What the answer must hold is the line containing "height: 20px ->" and all lines after it through the end of the listing, copied exactly, with pictures left out.

Listed entries Start Marker

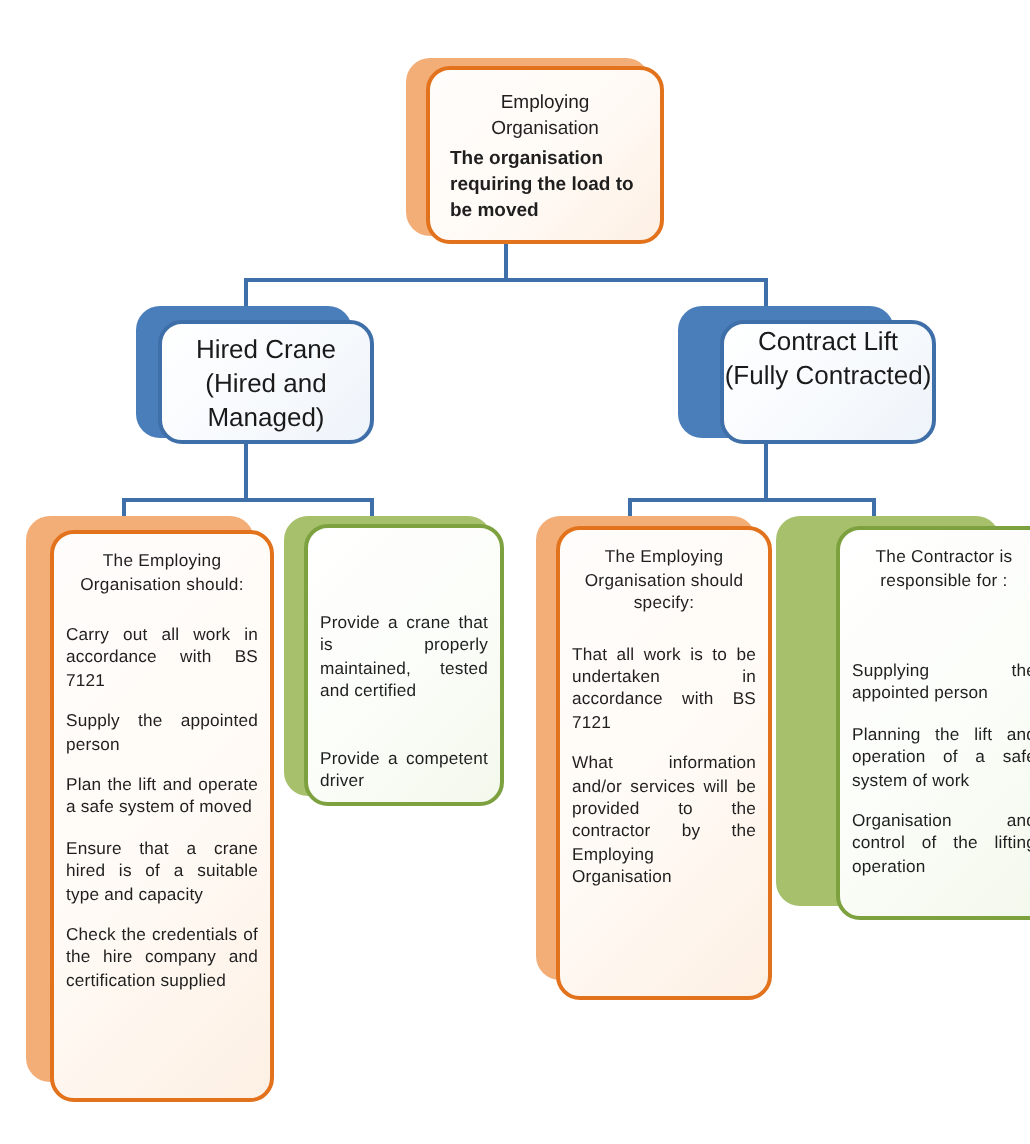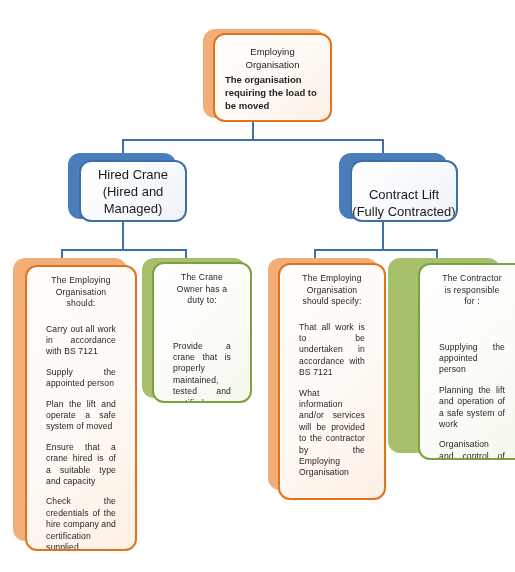"Contract Lift (Fully Contracted)" div.card { justify-content: flex-end -> flex-start; left: 350px -> 360px }
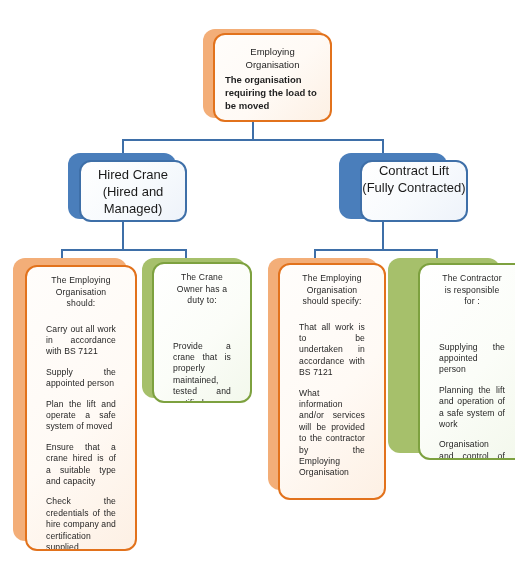"The Employing Organisation should:" .card-body { padding: 8px 19px -> 8px 6px }
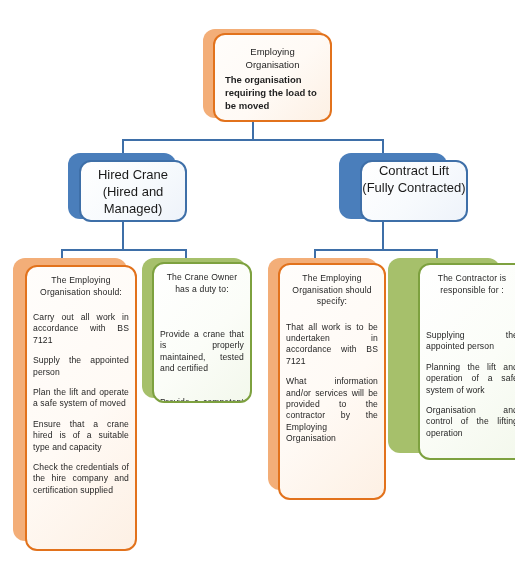"The Crane Owner has a" div.head-sm { html: <div>The Crane Owner has a duty to:</div> -> none }
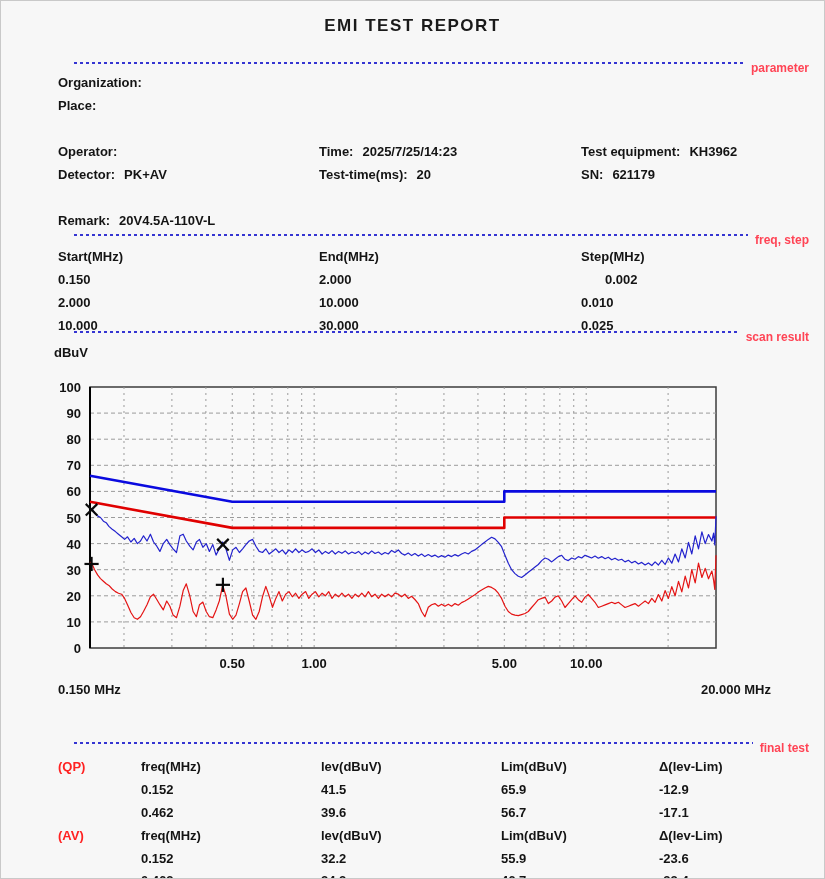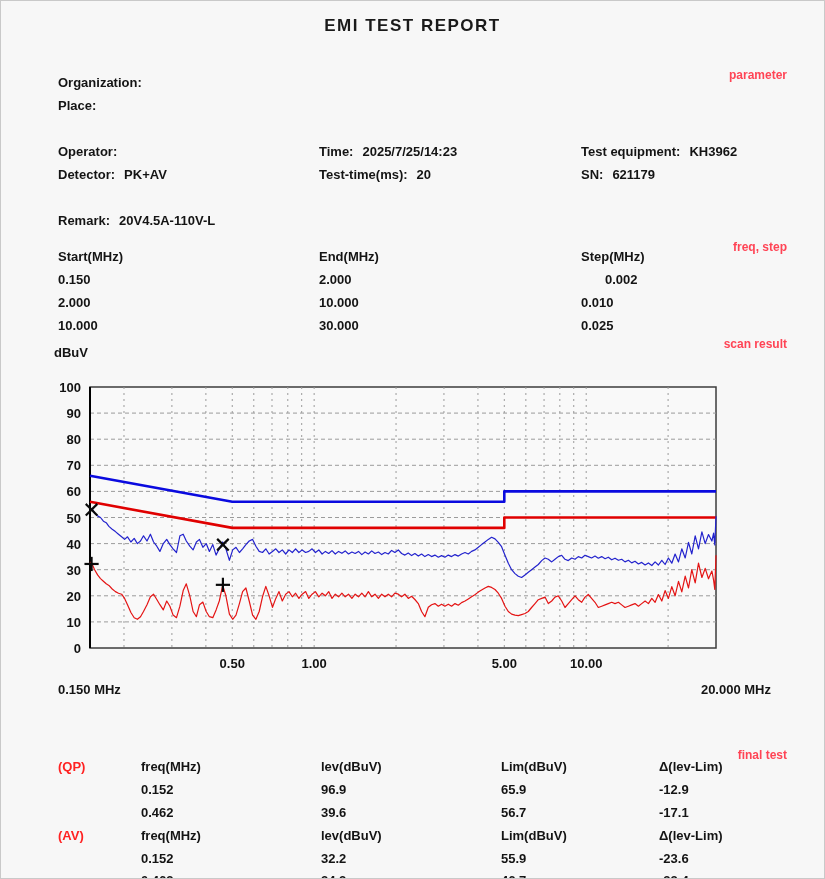"parameter" .sep { align-items: flex-end -> flex-start; flex-direction: column -> none; left: 51px -> 73px }
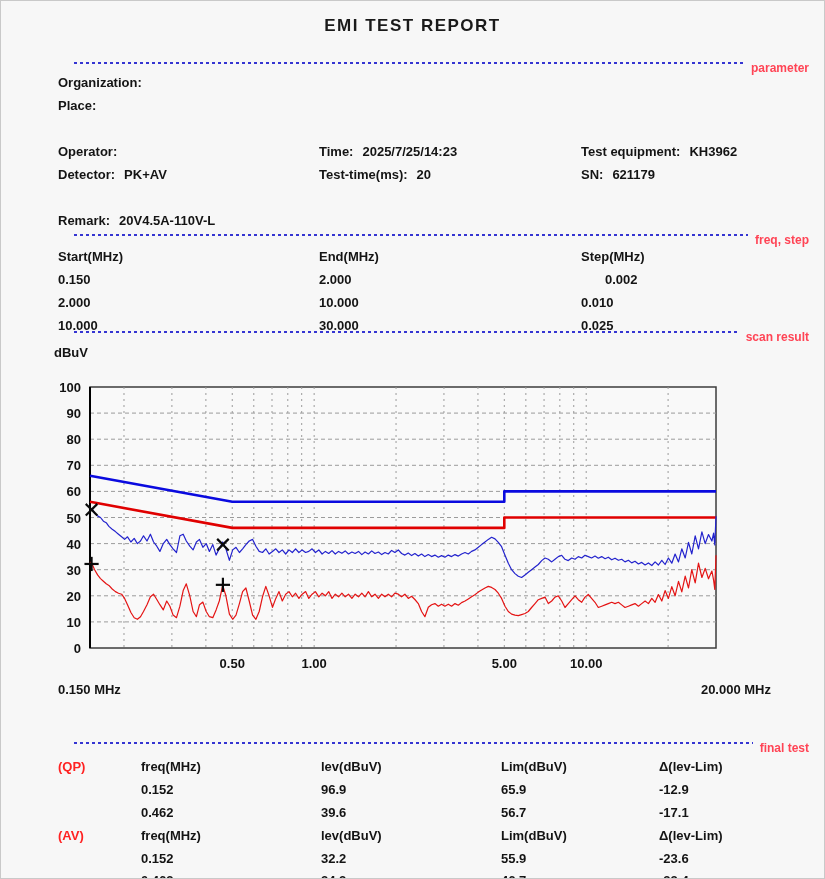"96.9" span.cell { text: 96.9 -> 41.5 }
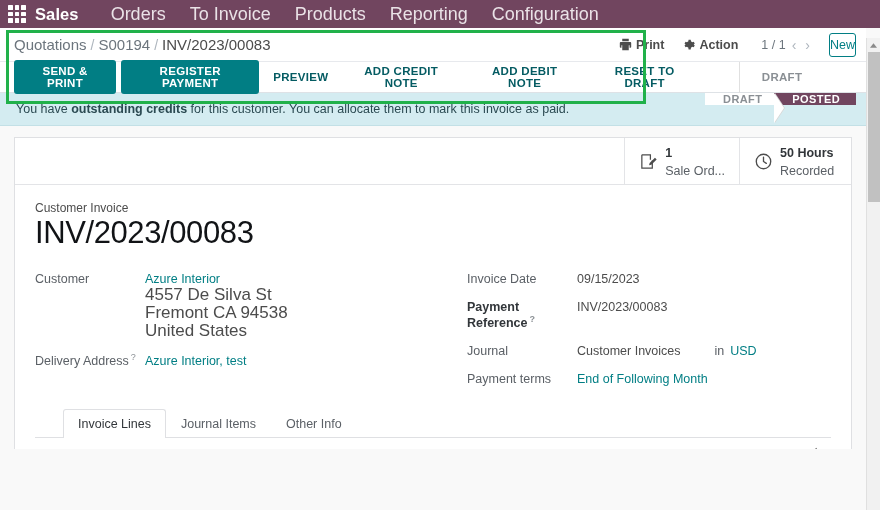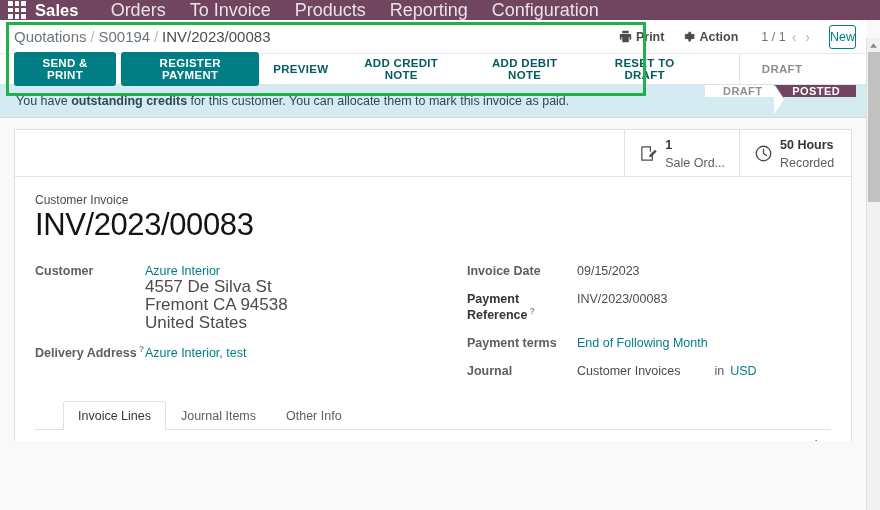"Sales" .navbar { height: 20px -> 28px }
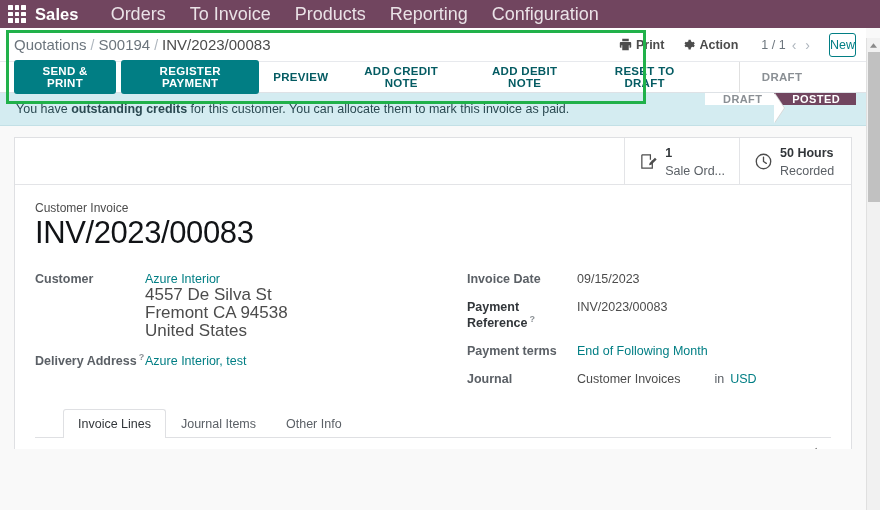"Customer" .flabel { font-weight: bold -> none }
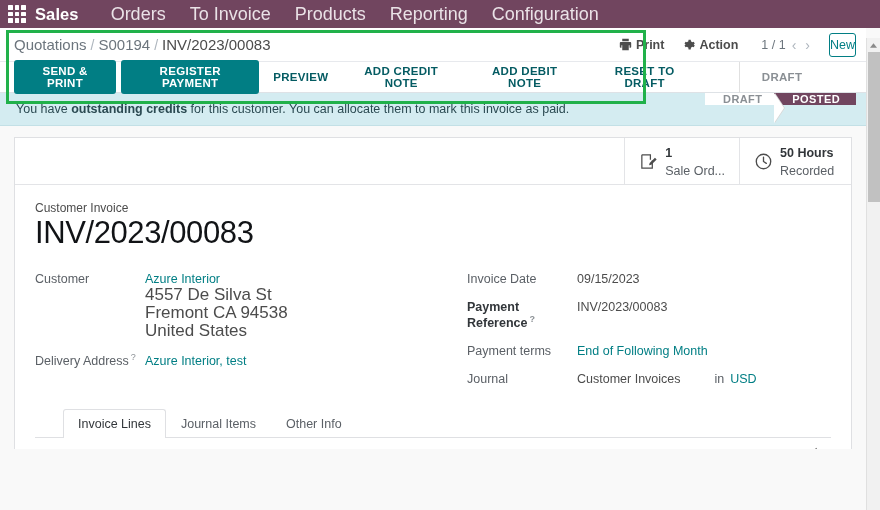"Payment terms" div.frow { order: before "Journal" -> after "Journal" }
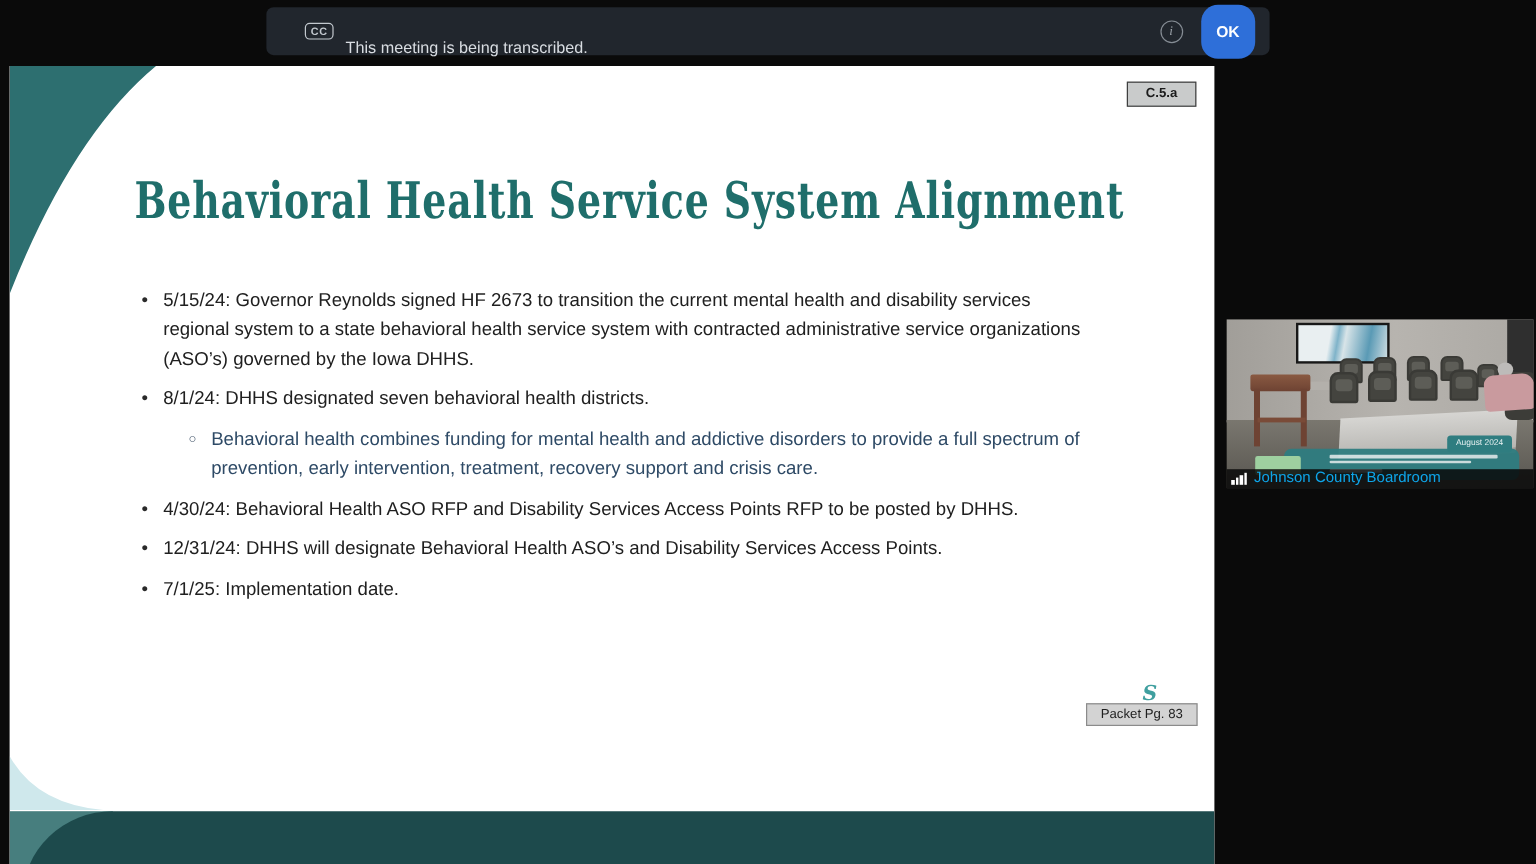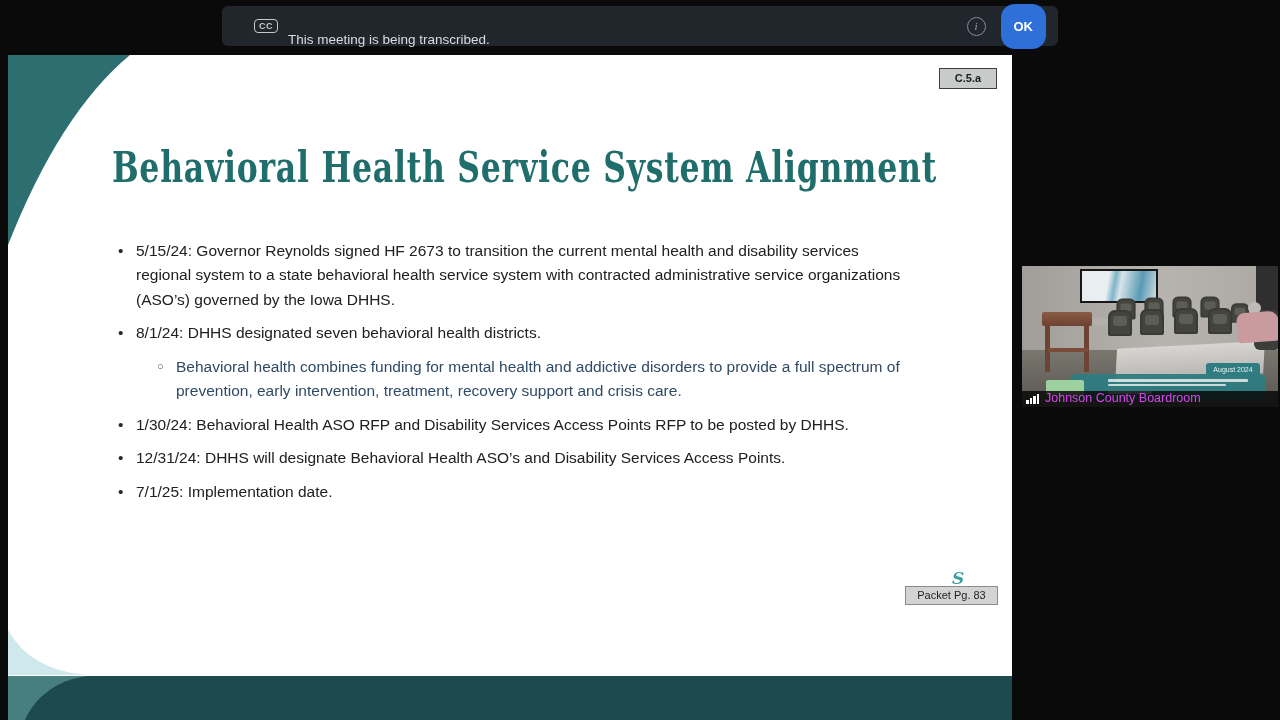"Johnson County Boardroom" .vlabel span.name { color: #d946ef -> #0ea5e9 }
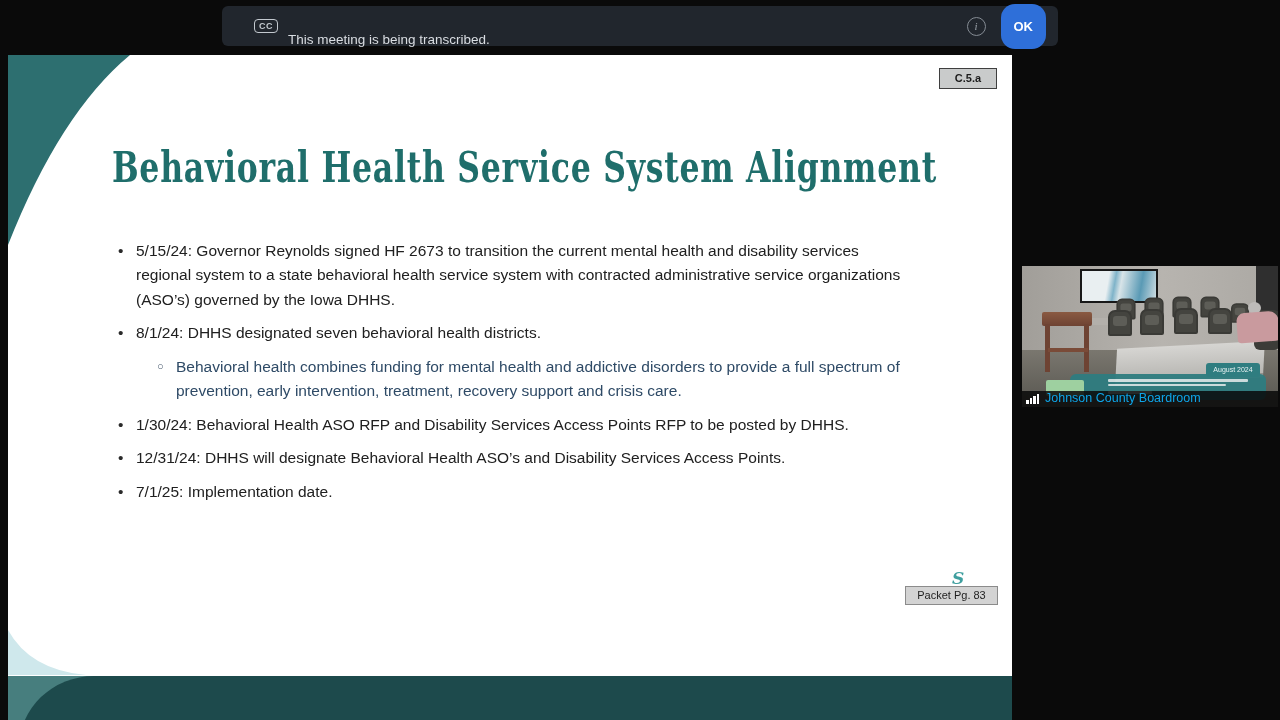"1/30/24: Behavioral Health ASO RFP" span.seg-dark { text: 1/30/24 -> 4/30/24 }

Listed entries End Marker

• Problem solution:
"Sales" .navbar { height: 20px -> 28px }
"Customer" .flabel { font-weight: bold -> none }
"Payment terms" div.frow { order: before "Journal" -> after "Journal" }
"Johnson County Boardroom" .vlabel span.name { color: #d946ef -> #0ea5e9 }
"1/30/24: Behavioral Health ASO RFP" span.seg-dark { text: 1/30/24 -> 4/30/24 }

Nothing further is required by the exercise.